7. The position in the present case is that the learned Judge has followed the decision in Sahu Ram's case A.I.R. 1917 P.C. 61 correctly, so far as he has refused to treat the debts due to Madan Mohan on the prior mortgages as antecedent debts. He is correct, too, in thinking that the other ground, on which the mortgages could be supported as against the sons, is the ground of necessity, but when he deals with the question whether there was necessity I think he makes a mistake. He says that the plaintiffs cannot be asked to do more than prove the representations made to them on the strength of which they made the loans, and when they have proved that they were told of the mortgages to Madan Mohan, that their money was used in discharging the sums due to Madan Mohan and that they lent at a lower rate of interest than Madan Mohan, he holds that they are entitled to claim that necessity has been proved. It appears to me that such a line of reasoning reduces to nothing the principle enunciated by the Privy Council for it amounts practically to saying that although the prior mortgages are not 'antecedent debts' within the technical meaning of those words, they are by themselves almost complete evidence of the other independent ground on which the alienation can be supported.

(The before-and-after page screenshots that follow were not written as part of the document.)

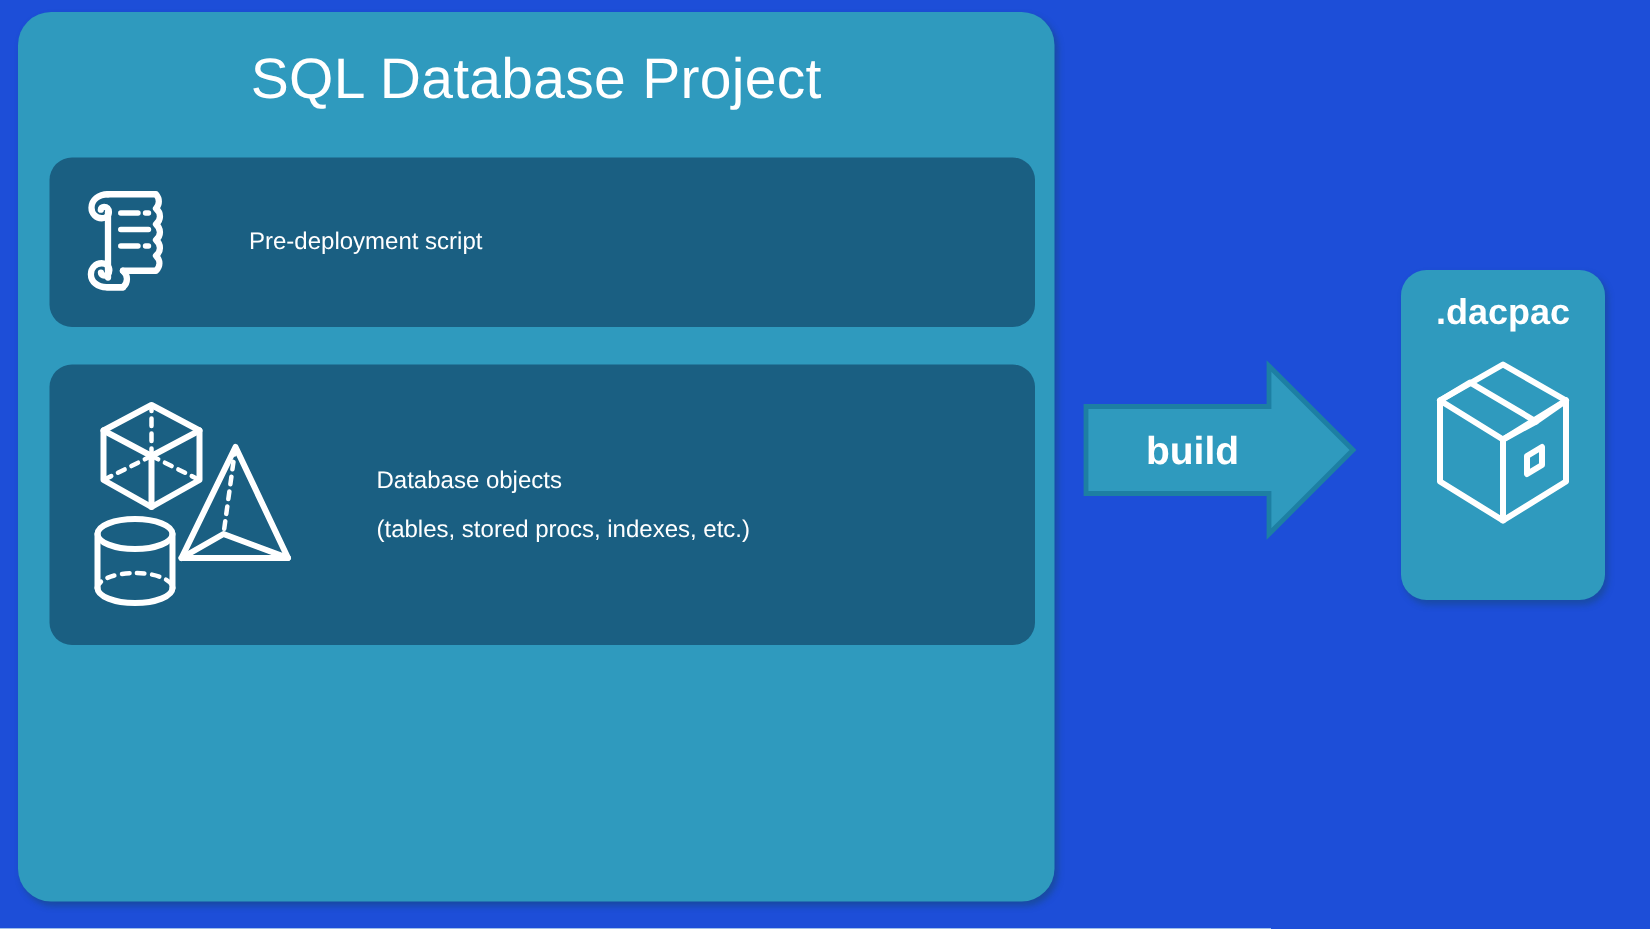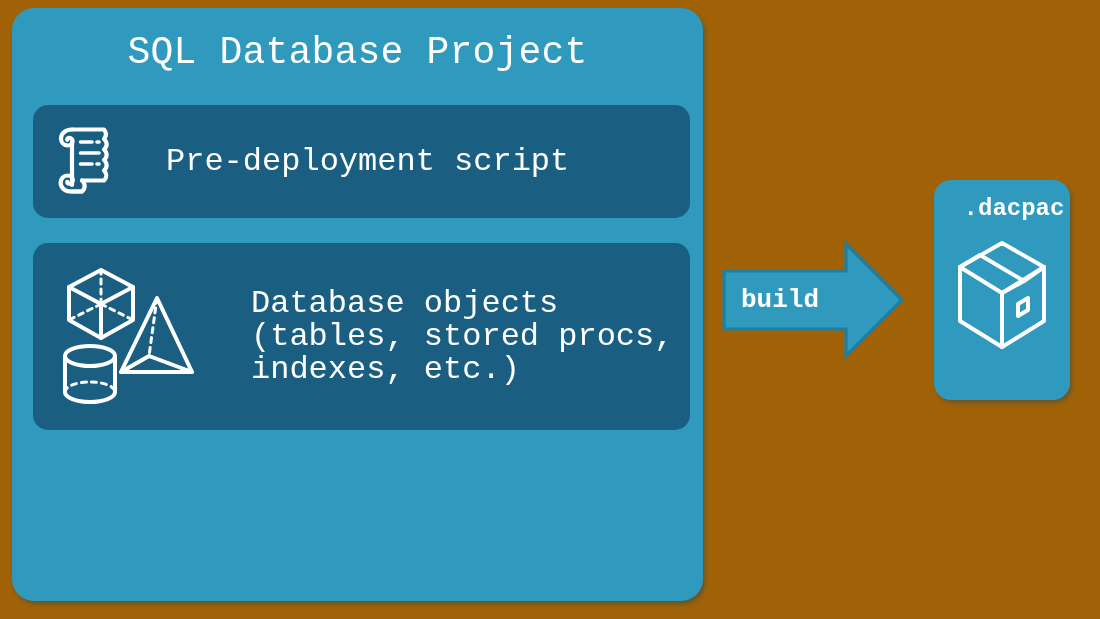"SQL Database Project" #stage { background: #a16207 -> #1d4ed8; font-family: Liberation Mono, monospace -> none }
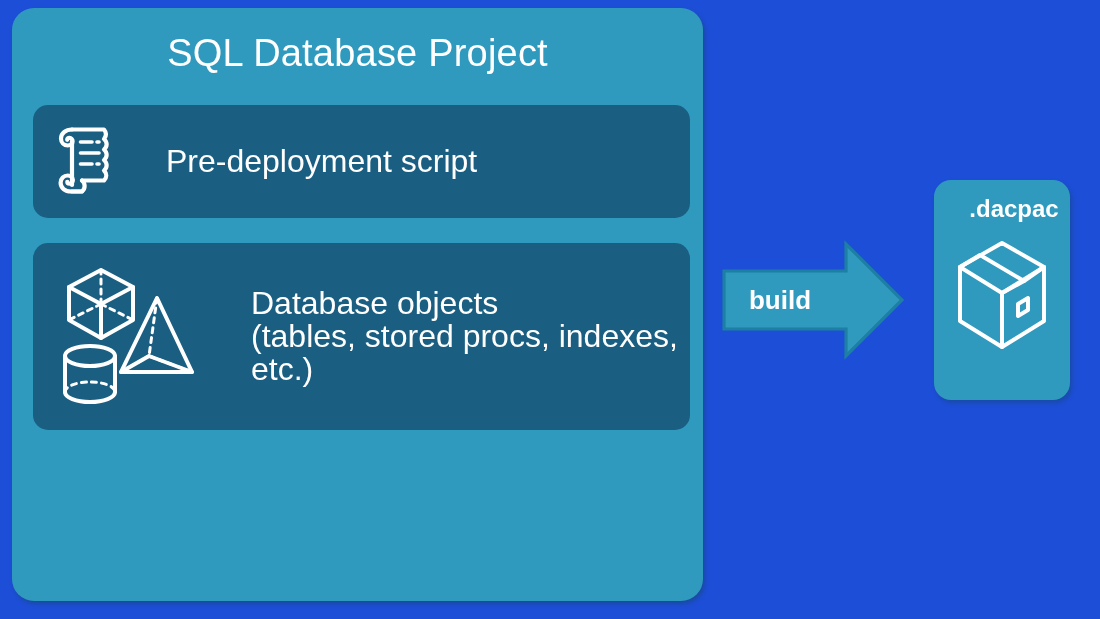"Pre-deployment script" .panel-text { font-size: 32px -> 16px }
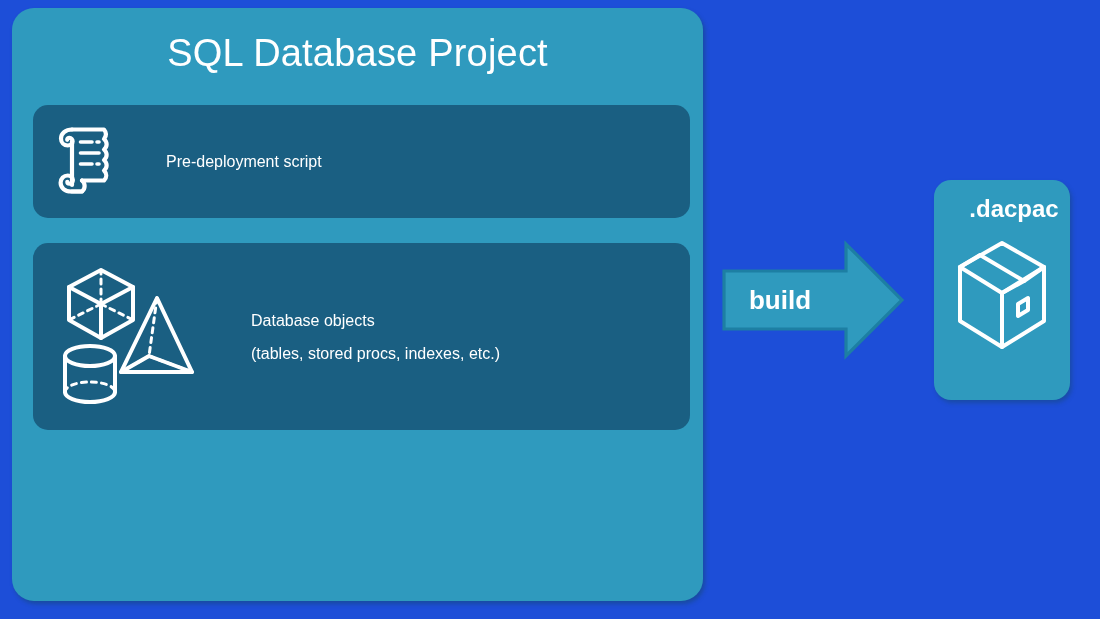".dacpac" .dacpac-title { left: 12px -> 0 }
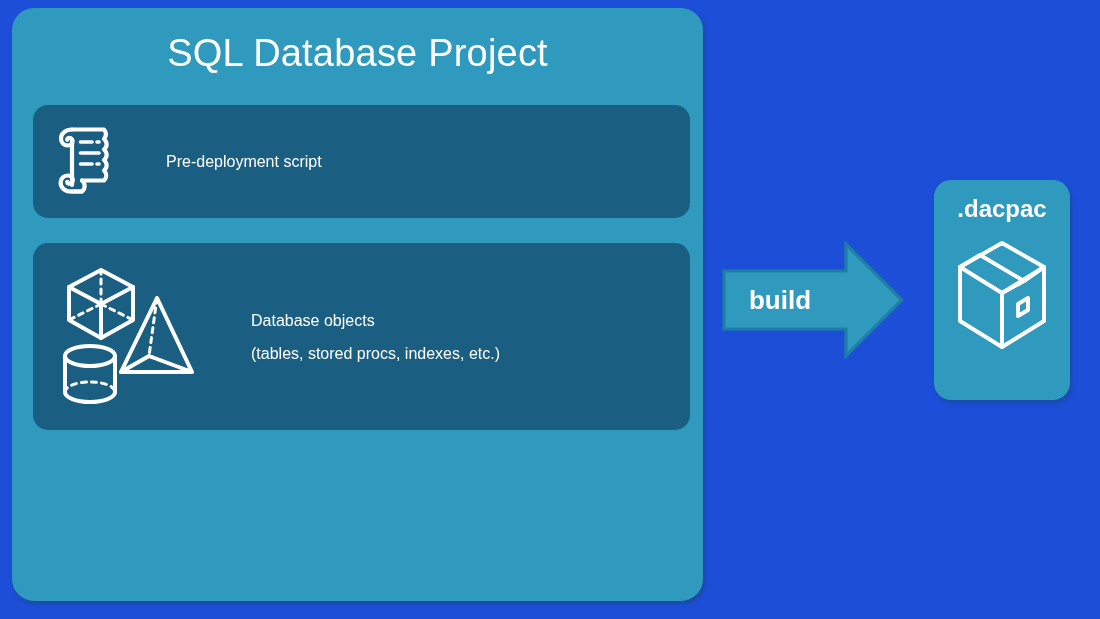"build" .build-label { left: 720px -> 735px }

8. In my opinion the ground of necessity requires proof from additional sources. The prior mortgages are evidence of indebtedness and to that extent of necessity, and the lower rate of interest is evidence of expediency but more is required, and, hard as it may seem, I think it was the duty of the plaintiffs to carry their case further back and prove that the original indebtedness sprang from necessity. It is conceded, however, that they have not tried to go beyond their own mortgages, except so far as vague statements are made about arrears of putni rent: consequently, I hold that they have failed to prove the alternative ground of necessity.
9. The result is that the appeals must be allowed and the suit dismissed.
10. With regard to costs, I think that the dates of the decisions which I have mentioned warrant us in showing some consideration to the plaintiffs, and that they should be directed to pay only half the defendants' costs in all Courts.
11. I agree.
12. [But see the observations in Brij Narayan's case A.I.R. 1924 P.C. 50, Ed.]